» About this task: Drop the pictures and repeat the remaining data exactly.

» Available data:

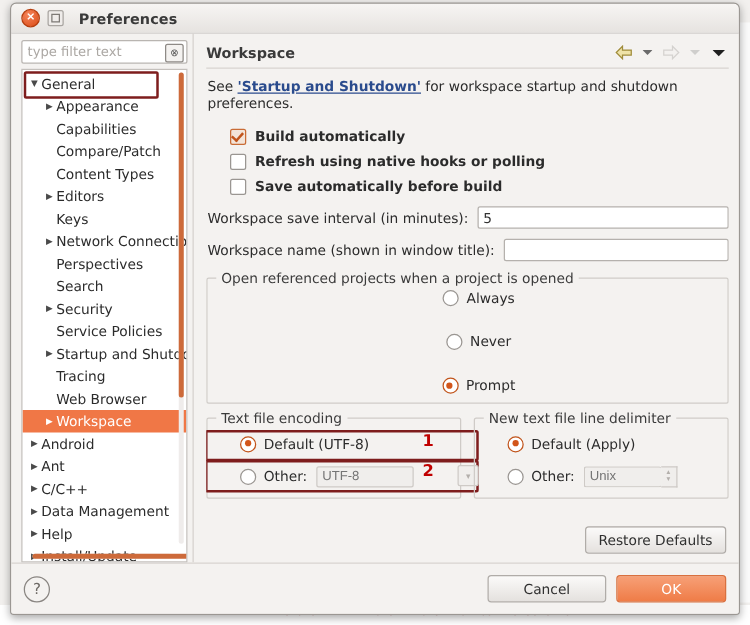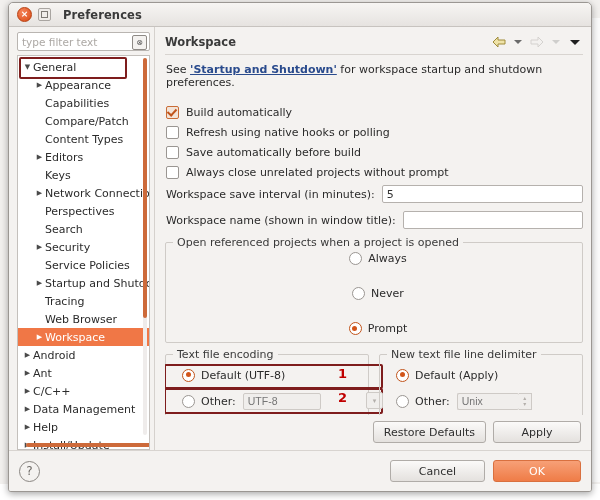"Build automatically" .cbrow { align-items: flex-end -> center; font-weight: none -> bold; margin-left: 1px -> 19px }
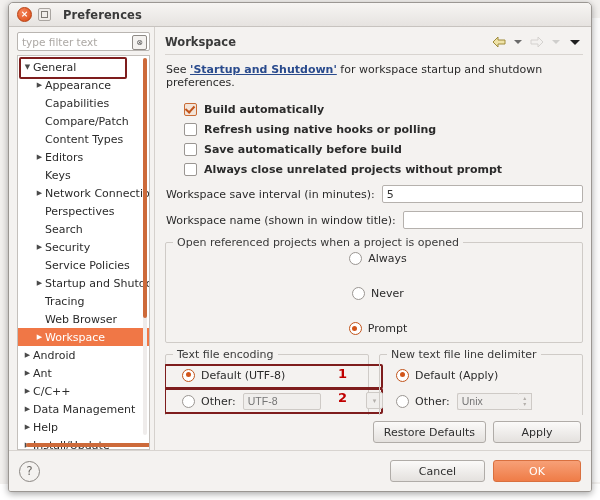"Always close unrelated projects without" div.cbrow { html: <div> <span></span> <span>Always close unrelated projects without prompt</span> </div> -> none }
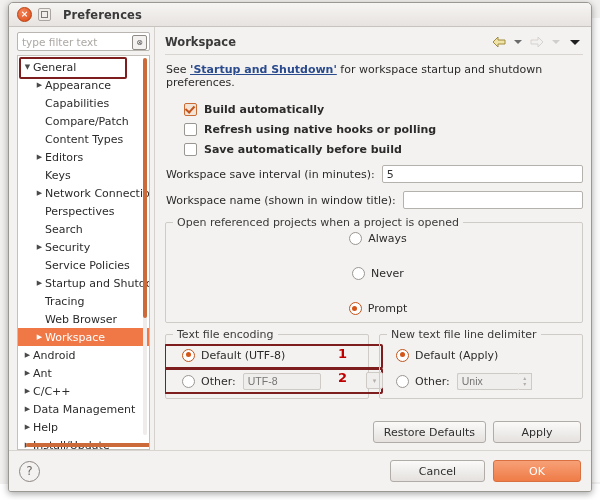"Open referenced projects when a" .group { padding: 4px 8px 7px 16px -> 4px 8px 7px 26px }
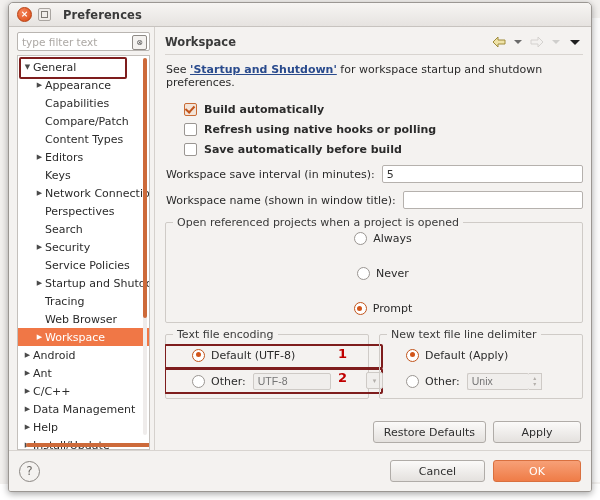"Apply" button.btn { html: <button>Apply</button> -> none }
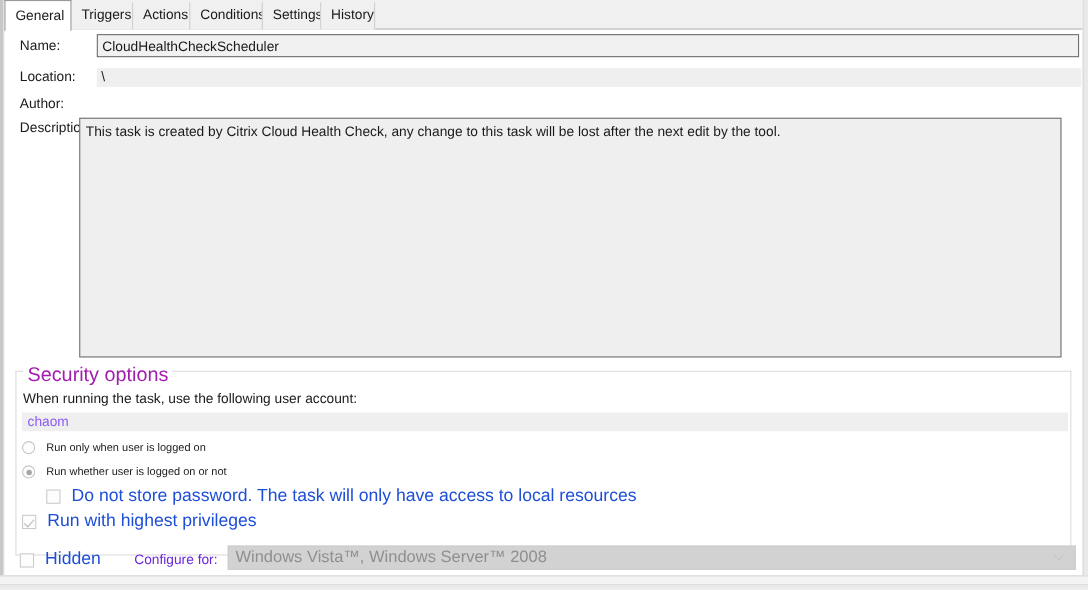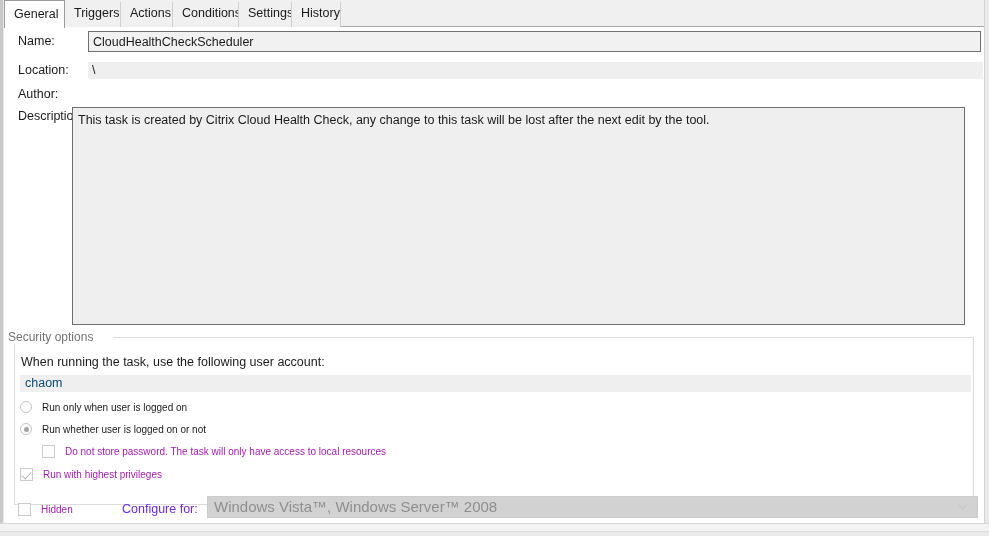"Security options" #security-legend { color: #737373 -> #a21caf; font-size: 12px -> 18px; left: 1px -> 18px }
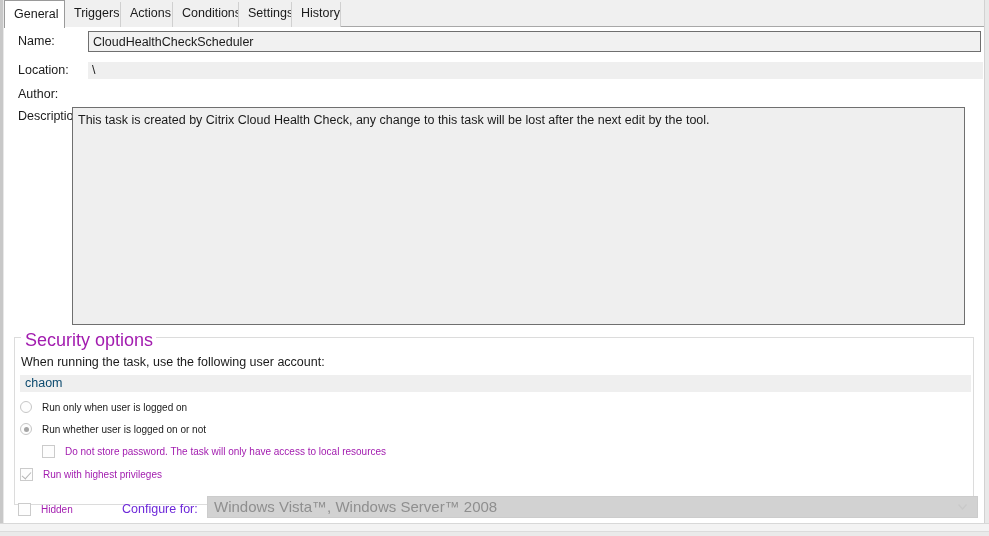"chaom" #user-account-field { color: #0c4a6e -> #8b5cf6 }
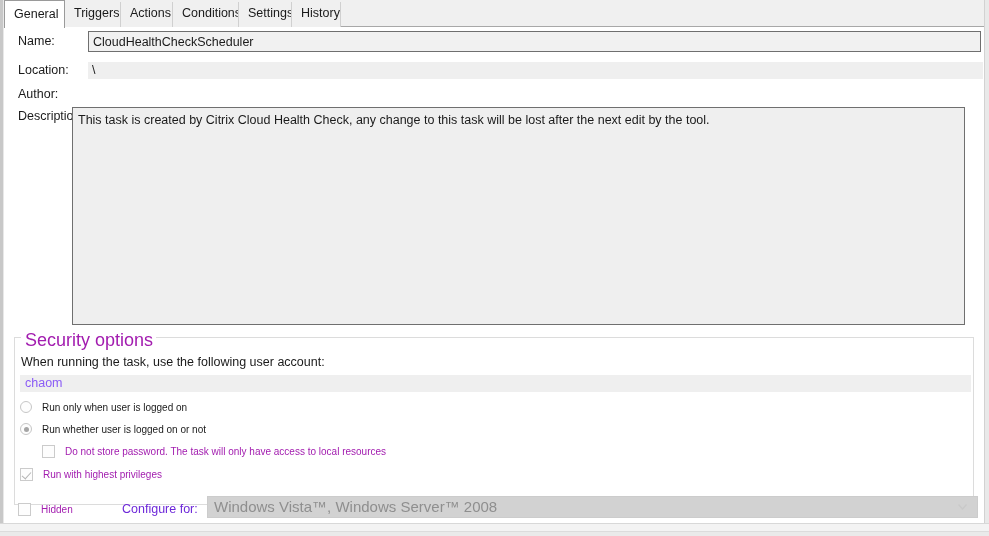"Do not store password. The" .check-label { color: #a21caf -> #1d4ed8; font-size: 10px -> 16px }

» Response box:
"Build automatically" .cbrow { align-items: flex-end -> center; font-weight: none -> bold; margin-left: 1px -> 19px }
"Always close unrelated projects without" div.cbrow { html: <div> <span></span> <span>Always close unrelated projects without prompt</span> </div> -> none }
"Open referenced projects when a" .group { padding: 4px 8px 7px 16px -> 4px 8px 7px 26px }
"Apply" button.btn { html: <button>Apply</button> -> none }
"Security options" #security-legend { color: #737373 -> #a21caf; font-size: 12px -> 18px; left: 1px -> 18px }
"chaom" #user-account-field { color: #0c4a6e -> #8b5cf6 }
"Do not store password. The" .check-label { color: #a21caf -> #1d4ed8; font-size: 10px -> 16px }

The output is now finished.